- Born: Heinz Wolfgang Arndt 26 February 1915 Breslau, German Empire
- Died: 6 April 2002 (aged 87) Canberra, Australia
- Education: Lincoln College, Oxford, University of Oxford
- Occupations: economist, lecturer, editor, author
- Spouse: Ruth (née Strohsahl)
- Children: Christopher Nicholas Bettina
- Writing career
- Genre: Economics
- Notable works: The Economic Lessons of the Nineteen Thirties The Australian Trading Banks The Rise and Fall of Economic Growth: A Study of Contemporary Thought
- Notable awards: Bintang Jasa Pratama (Indonesian Presidential Medal of Merit) (1995)

= Heinz Arndt =

Australian economist

Heinz Wolfgang Arndt (26 February 1915 – 6 May 2002) was a German-born Australian economist.

==Biography==
Heinz Wolfgang Arndt was born in Breslau, Germany, in 1915, the eldest son of Fritz Georg Arndt (1885–1969) and Julia (née Heimann). Arndt gained two degrees at Oxford and taught at the London School of Economics and University of Manchester before settling in Australia in 1946. While studying in England, he married his wife Ruth (nee Strohsahl) with whom he later lived in Canberra until her death in 2001.

In 1950, Arndt took up a chairmanship in economics at the then Canberra University College. He was elected a Fellow of the Academy of the Social Sciences in Australia in 1954. He became head of the department at the Research School of Pacific (and Asian) Studies at the Australian National University (ANU) in 1963. He held this position until retiring in 1980. One of his main activities as head of the department was the establishment and management of the Indonesia Project which sponsors research on the Indonesian economy. As part of his activities with the Indonesia Project he established the academic journal Bulletin of Indonesian Economic Studies (BIES).

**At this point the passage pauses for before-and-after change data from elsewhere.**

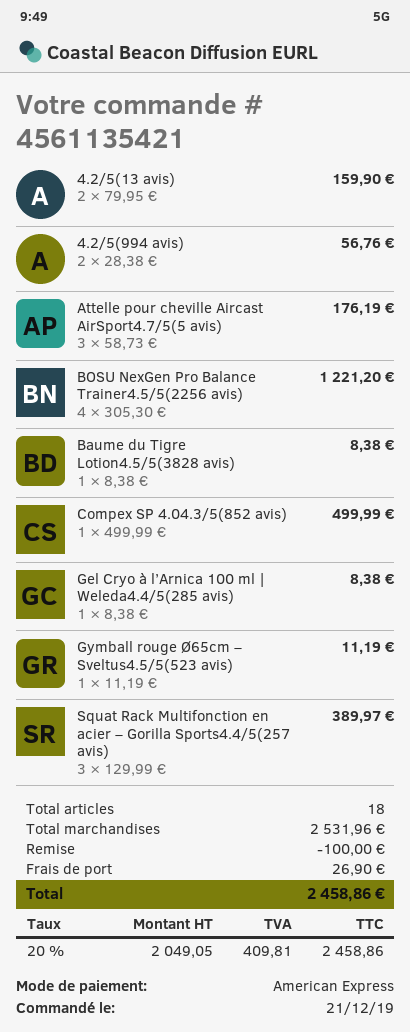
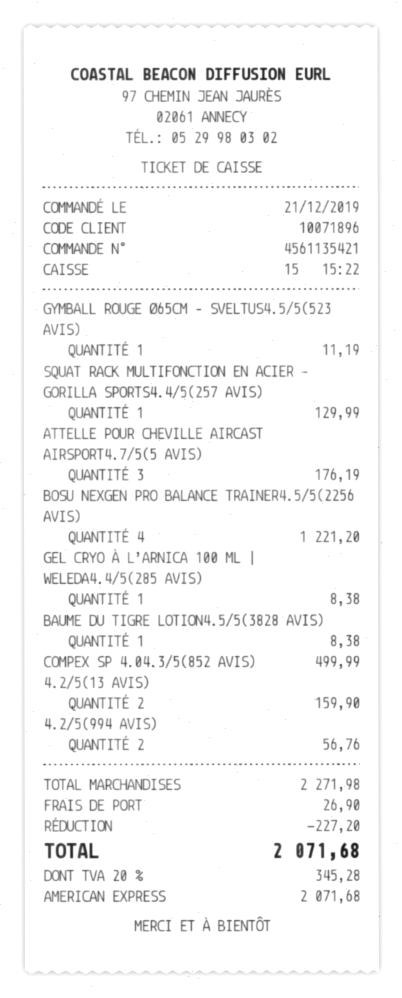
Squat Rack Multifonction en acier – Gorilla Sports4.4/5(257 avis): 3 for 389.97 -> 1 for 129.99
subtotal: 2531.96 -> 2271.98
discount: 100.00 -> 227.20
tax: 20% = 409.81 -> 20% = 345.28
total: 2458.86 -> 2071.68

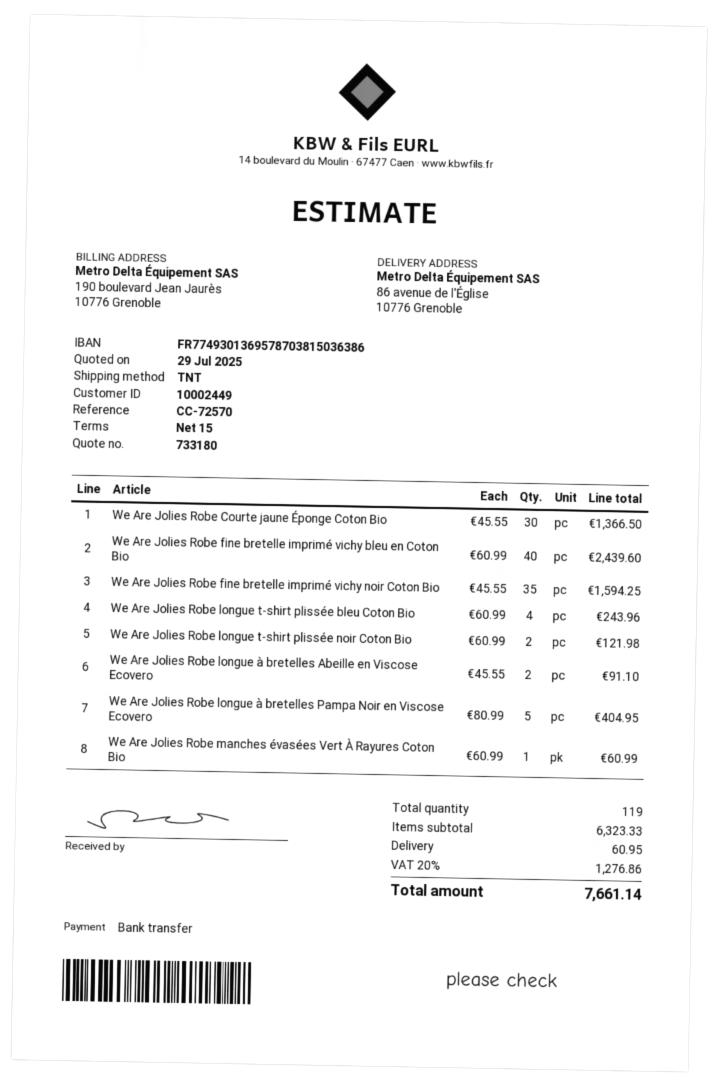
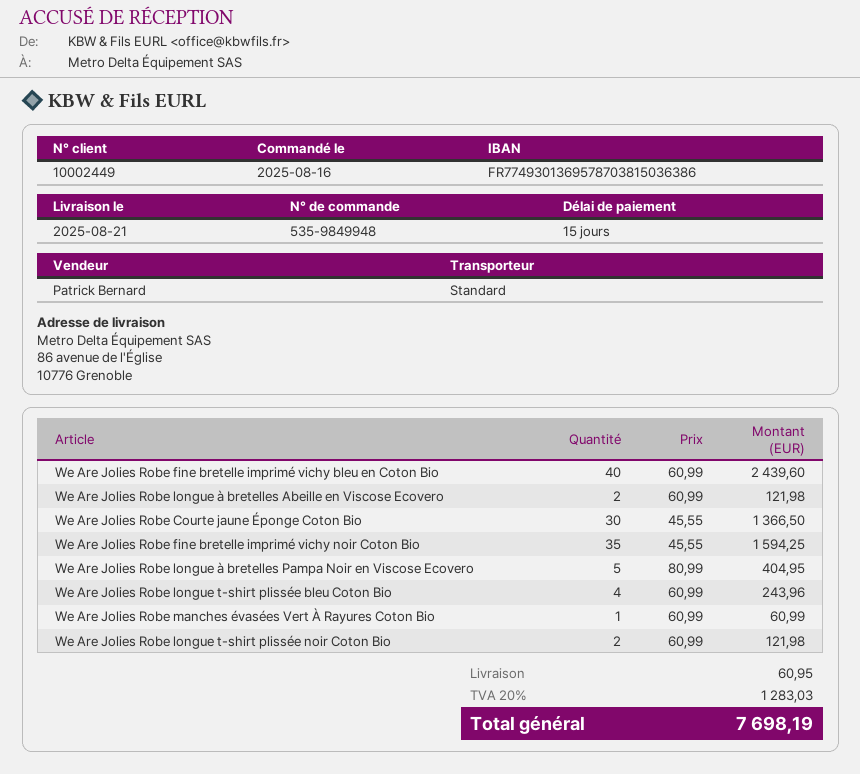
shipping method: TNT -> standard
We Are Jolies Robe longue à bretelles Abeille en Viscose Ecovero: 2 x 45.55 = 91.10 -> 2 x 60.99 = 121.98
tax: 20% = 1276.86 -> 20% = 1283.03
total: 7661.14 -> 7698.19

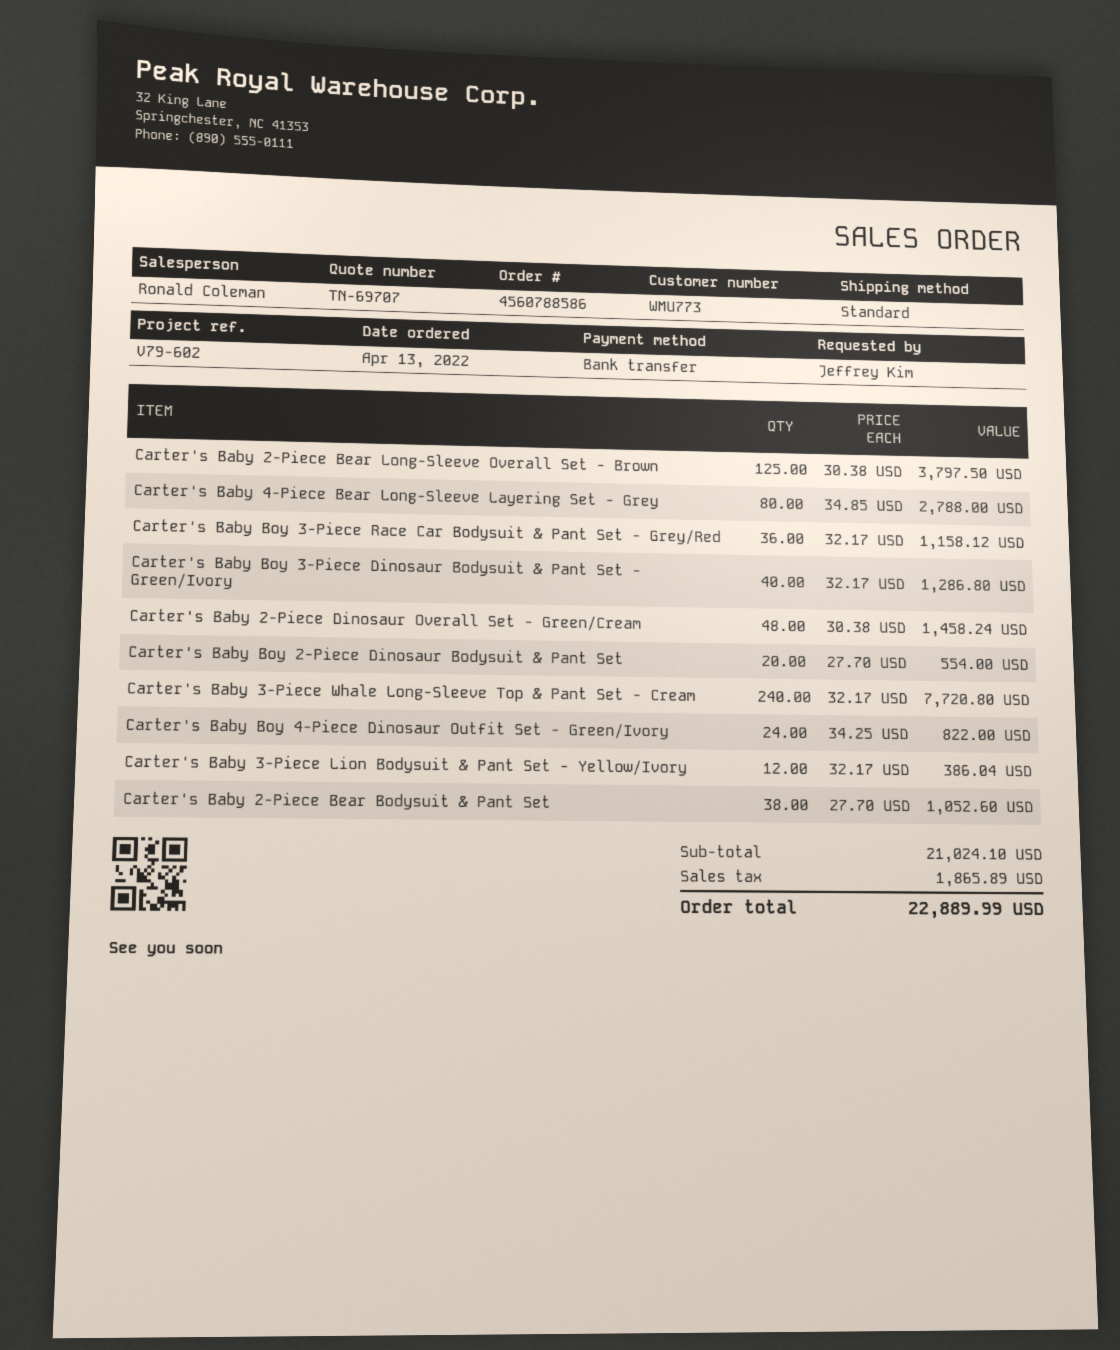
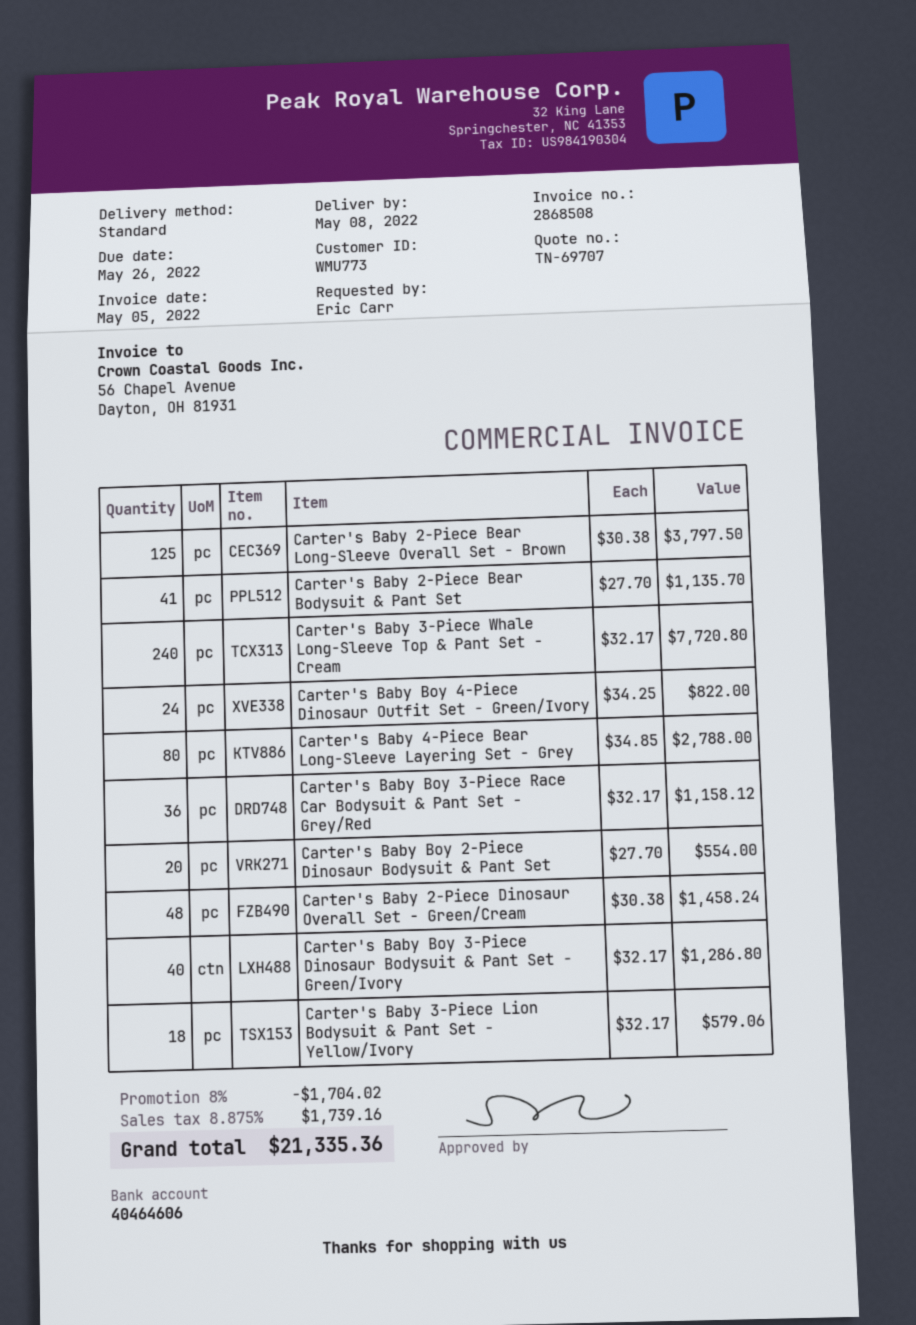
ordered by: Jeffrey Kim -> Eric Carr
Carter's Baby 3-Piece Lion Bodysuit & Pant Set - Yellow/Ivory: 12 x 32.17 = 386.04 -> 18 x 32.17 = 579.06
Carter's Baby 2-Piece Bear Bodysuit & Pant Set: 38 x 27.70 = 1052.60 -> 41 x 27.70 = 1135.70
discount: none -> 8% = 1704.02
tax: 1865.89 -> 1739.16
total: 22889.99 -> 21335.36

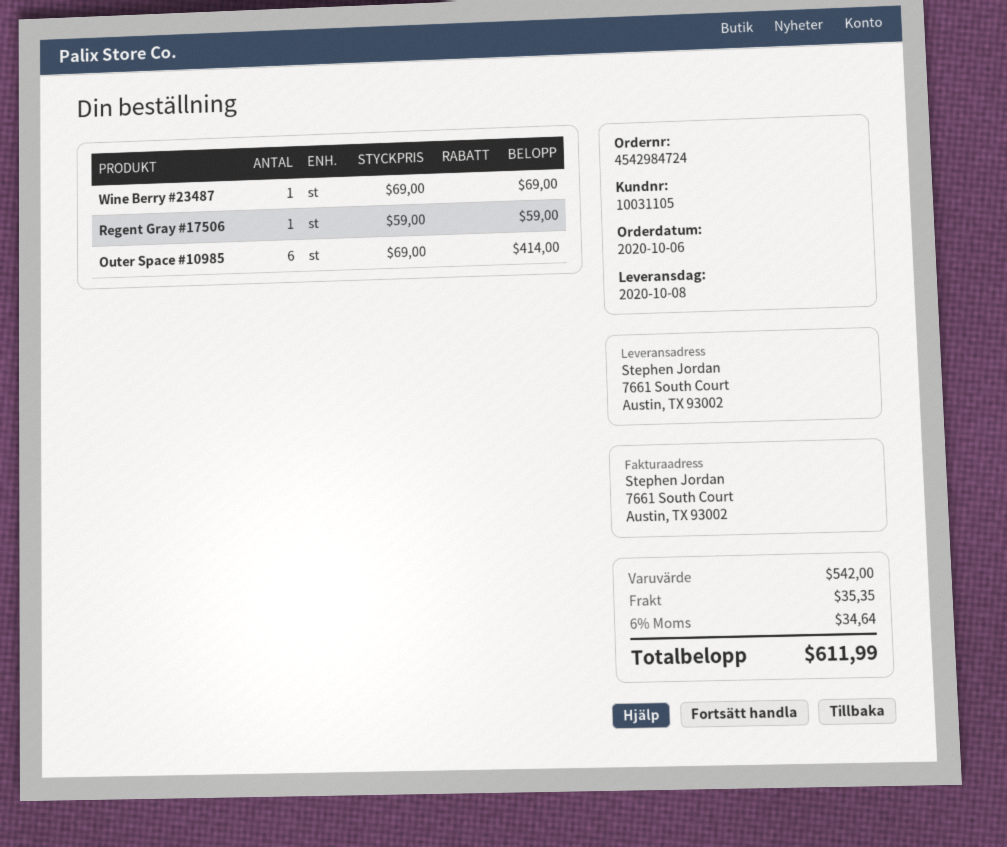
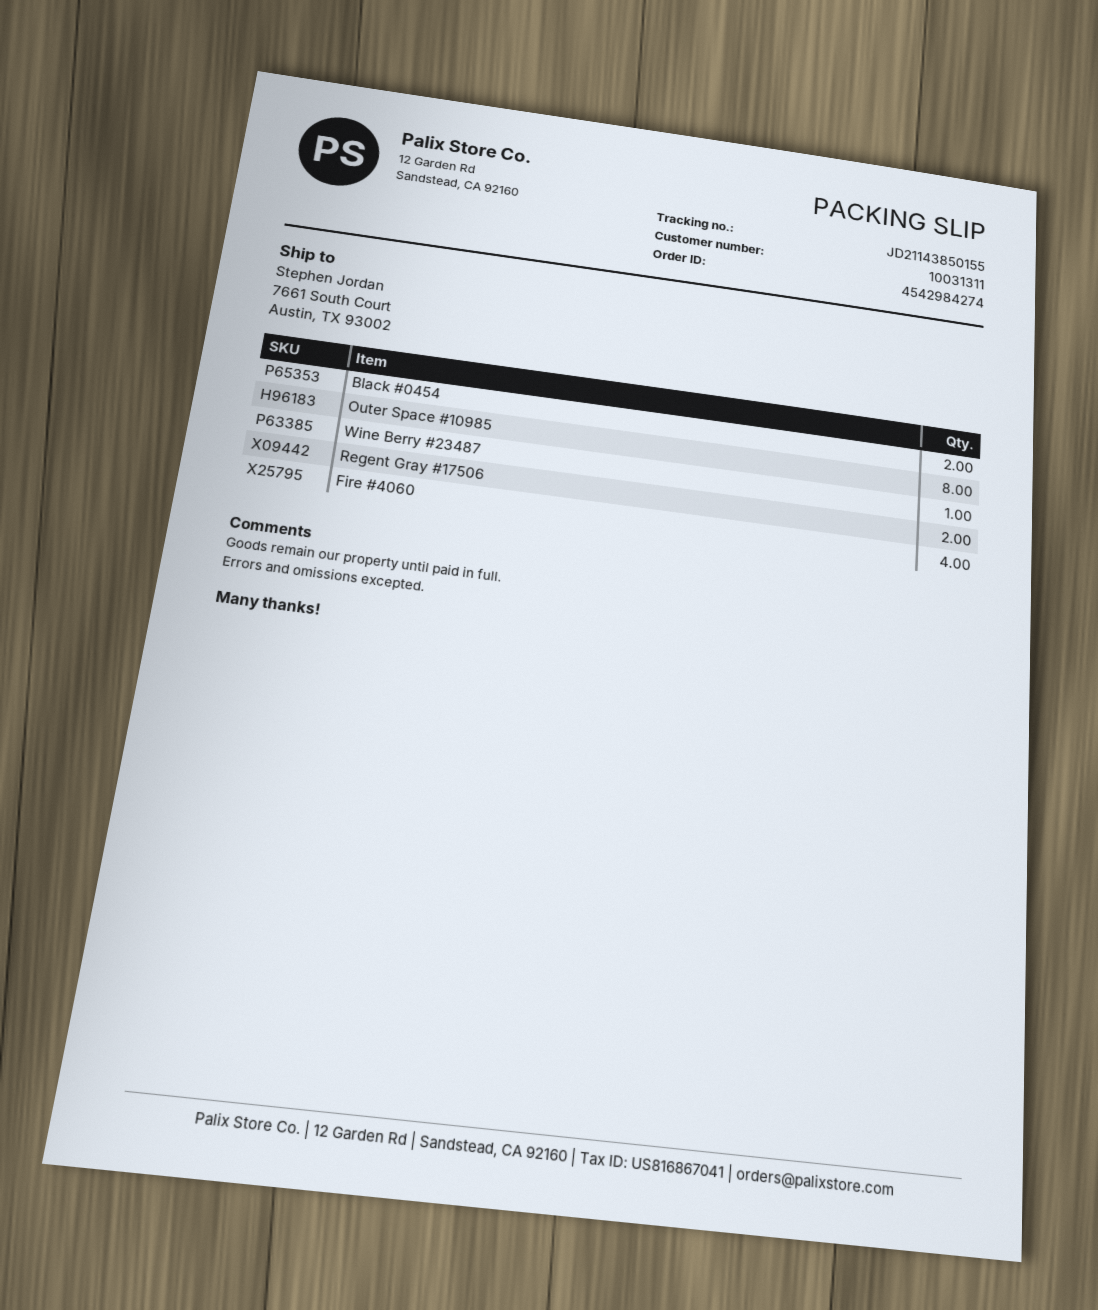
order number: 4542984724 -> 4542984274
customer number: 10031105 -> 10031311
Regent Gray #17506: 1 -> 2
Outer Space #10985: 6 -> 8
Black #0454: none -> 2
Fire #4060: none -> 4

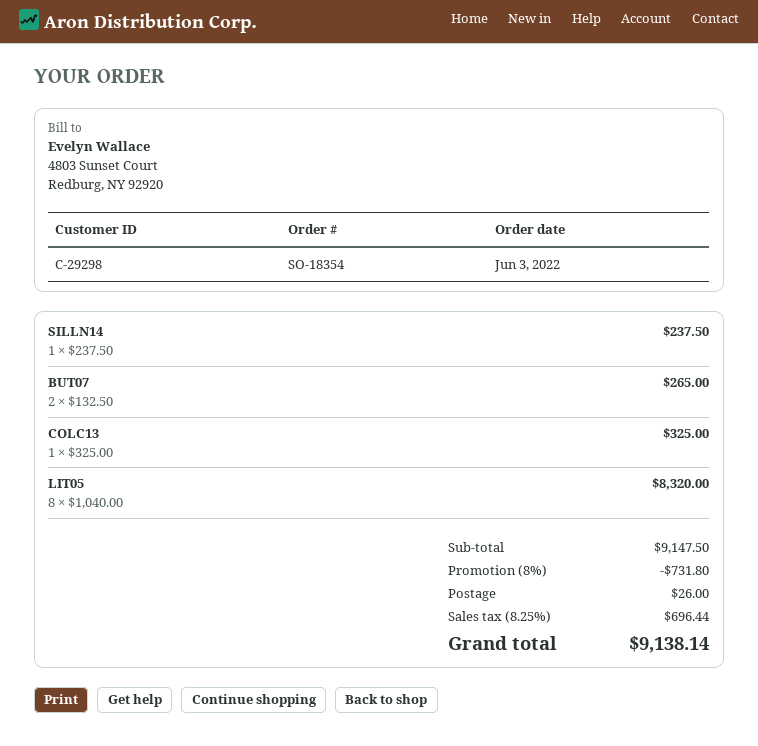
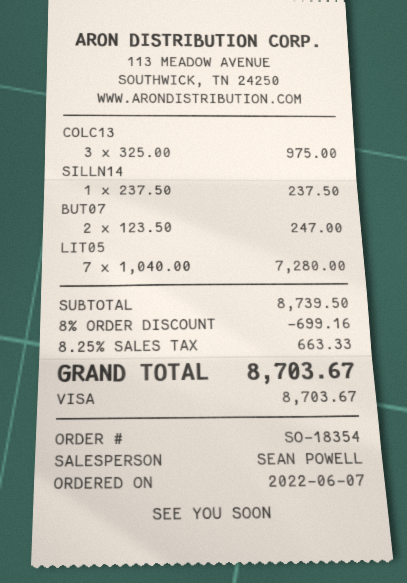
order date: 2022-06-03 -> 2022-06-07
BUT07: 2 x 132.50 = 265.00 -> 2 x 123.50 = 247.00
COLC13: 1 x 325.00 = 325.00 -> 3 x 325.00 = 975.00
LIT05: 8 x 1040.00 = 8320.00 -> 7 x 1040.00 = 7280.00
subtotal: 9147.50 -> 8739.50
discount: 8% = 731.80 -> 8% = 699.16
shipping: 26.00 -> none
tax: 8.25% = 696.44 -> 8.25% = 663.33
total: 9138.14 -> 8703.67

Arndt died in a car crash in Canberra in May 2002. He was on his way to attend the funeral of his close friend Sir Leslie Melville, at which he was to deliver a eulogy.

Arndt was President of the Economic Society of Australia and New Zealand, and President of Section G (Economics) of ANZAAS. He wrote or co-wrote seven books, edited two collections of articles by various authors on the Australian economy, published six collections of his own essays, and produced more than a hundred articles, reports, book reviews and published lectures. He also acted as an adviser on various occasions to international inquiries and committees. In 1979 he was appointed as chair of group of experts to prepare a study for the Commonwealth on factors restraining global economic growth at the beginning of the 1980s.

Arndt also edited the magazine Quadrant.

Arndt had three children, Christopher, Nicholas and Bettina.

In October 2008, Arndt Street in the suburb of Forde in Canberra was named jointly after Ruth and Heinz Arndt in recognition of their work in the Canberra community and of Heinz Arndt's contribution to Australian study of economic developments in Asia.

==Bibliography==

- Arndt, H. W. (1944). "The economic lessons of the Nineteen-Thirties"
- The Australian Trading Banks (1957) Melbourne: Cheshire
- The Australian Economy: A Volume of Readings (ed. with W.M. Corden) (1963) Melbourne: Cheshire
- Taxation in Australia: Agenda for Reform (with R.I. Downing and others) (1964) Melbourne: Melbourne University Press
- Some Factors in Economic Growth in Europe during the 1950s (official publication; co-author) (1964) Geneva: United Nations
- A Small Rich Industrial Country: Studies in Australian Development, Trade and Aid (1968) Melbourne: Cheshire
- Three times 18: an essay in political biography Quadrant, May–June 1969
- The Australian Economy: a Second Volume of Readings (ed. with A.H. Boxer) (1972) Melbourne: Cheshire
- Australia. OECD Economic Survey (official publication; co-author) (1973) Paris: OECD
- The Rise and Fall of Economic Growth. A Study in Contemporary Thought (1978) Melbourne: Longman Cheshire.
- The World Economic Crisis. A Commonwealth Perspective (co-author with A.K. Cairncross and others) (1980) London: Commonwealth Secretariat
- The Indonesian Economy – Collected Papers (1984) Singapore: Chopman Publications
- A Course Through Life: Memoirs of an Australian Economist (1985) Canberra: ANU
- Asian Diaries (1987) Singapore: Chopman Publications
- Economic Development: The History of an Idea (1987) Chicago: Chicago University Press
- Fifty Years of Development Studies (1993) Canberra: ANU
- Essays in International Economics, 1944–1994 (1996) London: Avery
- Arndt, H. W. (1996). "The deaths in East Timor"
- Southeast Asia's Economic Crisis (co-author with Hal Hill) (1999) St. Leonards, NSW: Allen & Unwin
- Essays in Biography: Australian Economists Supplement to History of Economics Review, No. 32, Summer 2000.
- The Importance of Money. Essays in Domestic Macroeconomics 1949–1999 (2001) Abingdon: Ashgate.